Guinée : Quand la coiffure informelle vole la vedette aux professionnelles

 

A quelques jours de la fête de tabaski , nombreuses  sont des filles qui  se précipitent vers les salons de beauté pour se rendre belle. 

Dans la plupart de ces salons, la clientèle se fait rare à cause  de la  conjoncture économique difficile. Certaines  justifient cette rareté par la conjoncture actuelle  et d'autres, par  la pluralité des salons de coiffure.

 

Malgré cette situation, ces dames se disent obliger de se faire coiffer pour la fête. 

De sangoyah à la cité enco5 en passant par simbaya , les réalités sont les mêmes dans ces différents salons de coiffures .  

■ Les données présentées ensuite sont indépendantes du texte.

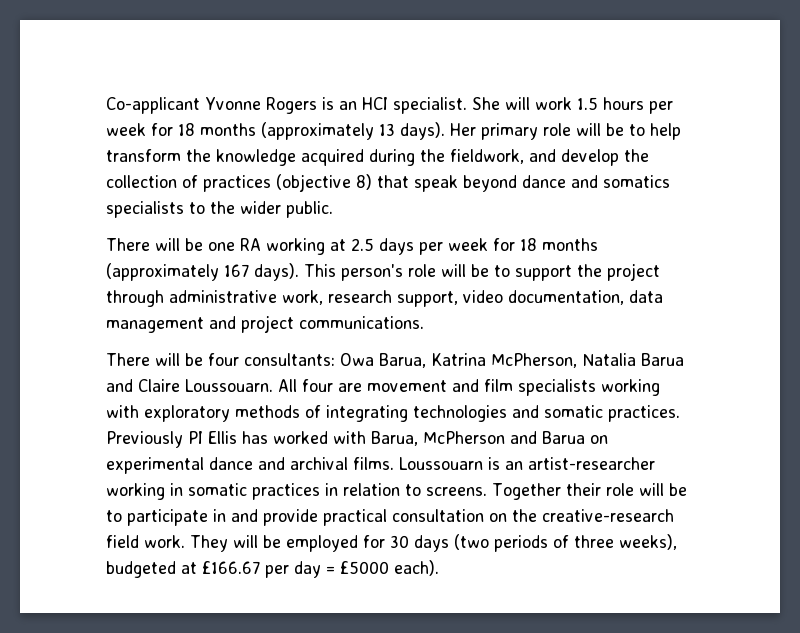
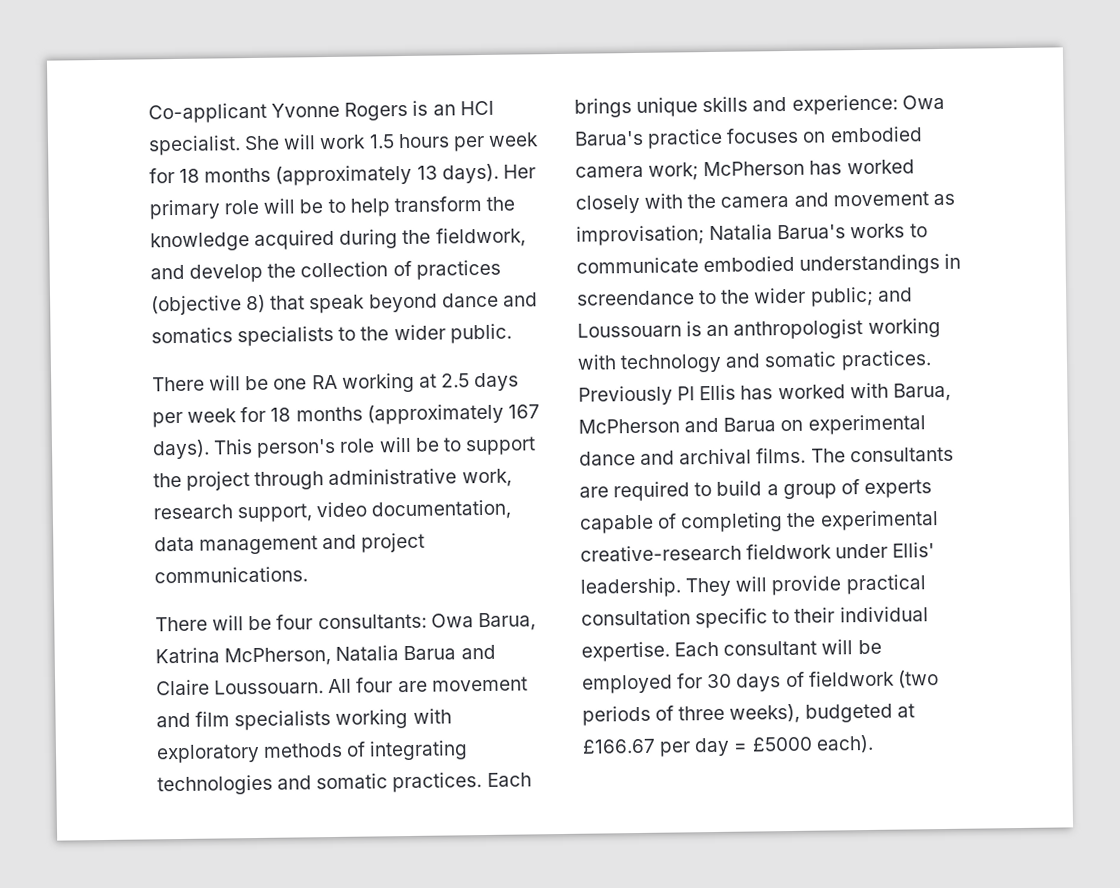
+ Each brings unique skills and experience: Owa Barua's practice focuses on embodied camera work; McPherson has worked closely with the camera and movement as improvisation; Natalia Barua's works to communicate embodied understandings in screendance to the wider public; and Loussouarn is an anthropologist working with technology and somatic practices.
- Loussouarn is an artist-researcher working in somatic practices in relation to screens. Together their role will be to participate in and provide practical consultation on the creative-research field work. They will be employed for 30 days (two periods of three weeks), budgeted at £166.67 per day = £5000 each).
+ The consultants are required to build a group of experts capable of completing the experimental creative-research fieldwork under Ellis' leadership. They will provide practical consultation specific to their individual expertise. Each consultant will be employed for 30 days of fieldwork (two periods of three weeks), budgeted at £166.67 per day = £5000 each).

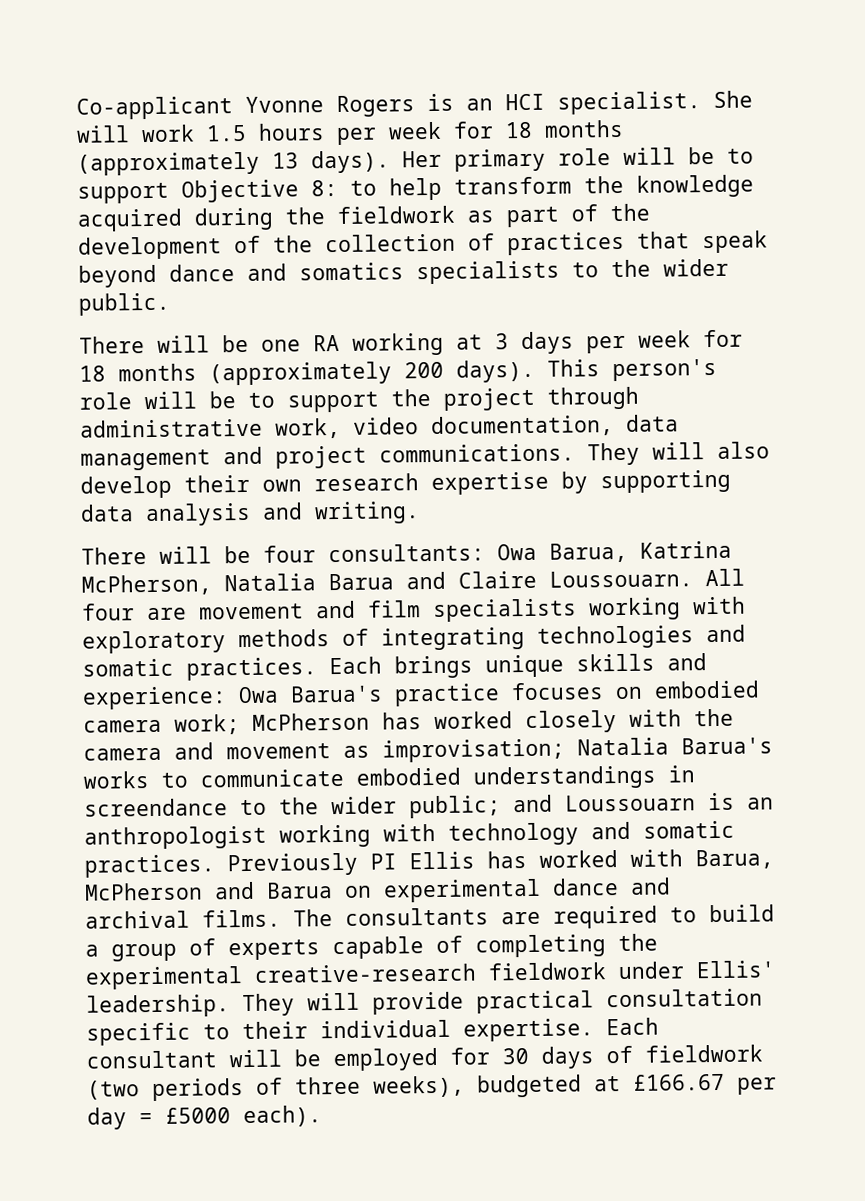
- Her primary role will be to help transform the knowledge acquired during the fieldwork, and develop the collection of practices (objective 8) that speak beyond dance and somatics specialists to the wider public.
+ Her primary role will be to support Objective 8: to help transform the knowledge acquired during the fieldwork as part of the development of the collection of practices that speak beyond dance and somatics specialists to the wider public.
- There will be one RA working at 2.5 days per week for 18 months (approximately 167 days).
+ There will be one RA working at 3 days per week for 18 months (approximately 200 days).
- This person's role will be to support the project through administrative work, research support, video documentation, data management and project communications.
+ This person's role will be to support the project through administrative work, video documentation, data management and project communications. They will also develop their own research expertise by supporting data analysis and writing.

Trois à cinq  personnes par jour, c'est seulement le nombre de clientes que reçoit Fatoumata Camara  maîtresse, d'un salon de coiffure :"Cette année, il n'y a pas beaucoup de clientes à cause de la conjoncture , ça  ne marche pas beaucoup. On ne reçoit que deux à cinq clientes par jours. Pourtant les fêtes précédentes ,on pouvait commencer de tresser  cinq jours avant  de la fête dix à quinze têtes" se lamente t-elle

Manigbè Sidibé , elle accuse non seulement la conjoncture mais également la pluralité  des salons dans les quartiers:" il y a  pas de clientes , elles se plaignent  qu'il ya pas d'argent et que les temps  sont durs. En plus,  cette fête est très moche.  À cela s'ajoute  la floraison  des  salons  de coiffure  dans les quartiers ou des coiffures à domicile".

 

Makisse Bamba  est  venue se rendre belle pour la fête.

"Je suis venue me rendre belle parce que je dois voyager demain pour aller  fêter  à côté de mon mari et je veux qu'il me trouve belle" ironise t-elle.

 

Comme il est à  constater, c'est dans cette situation économiquement  difficile que les guinéens s'apprêtent à célébrer la fête de mouton.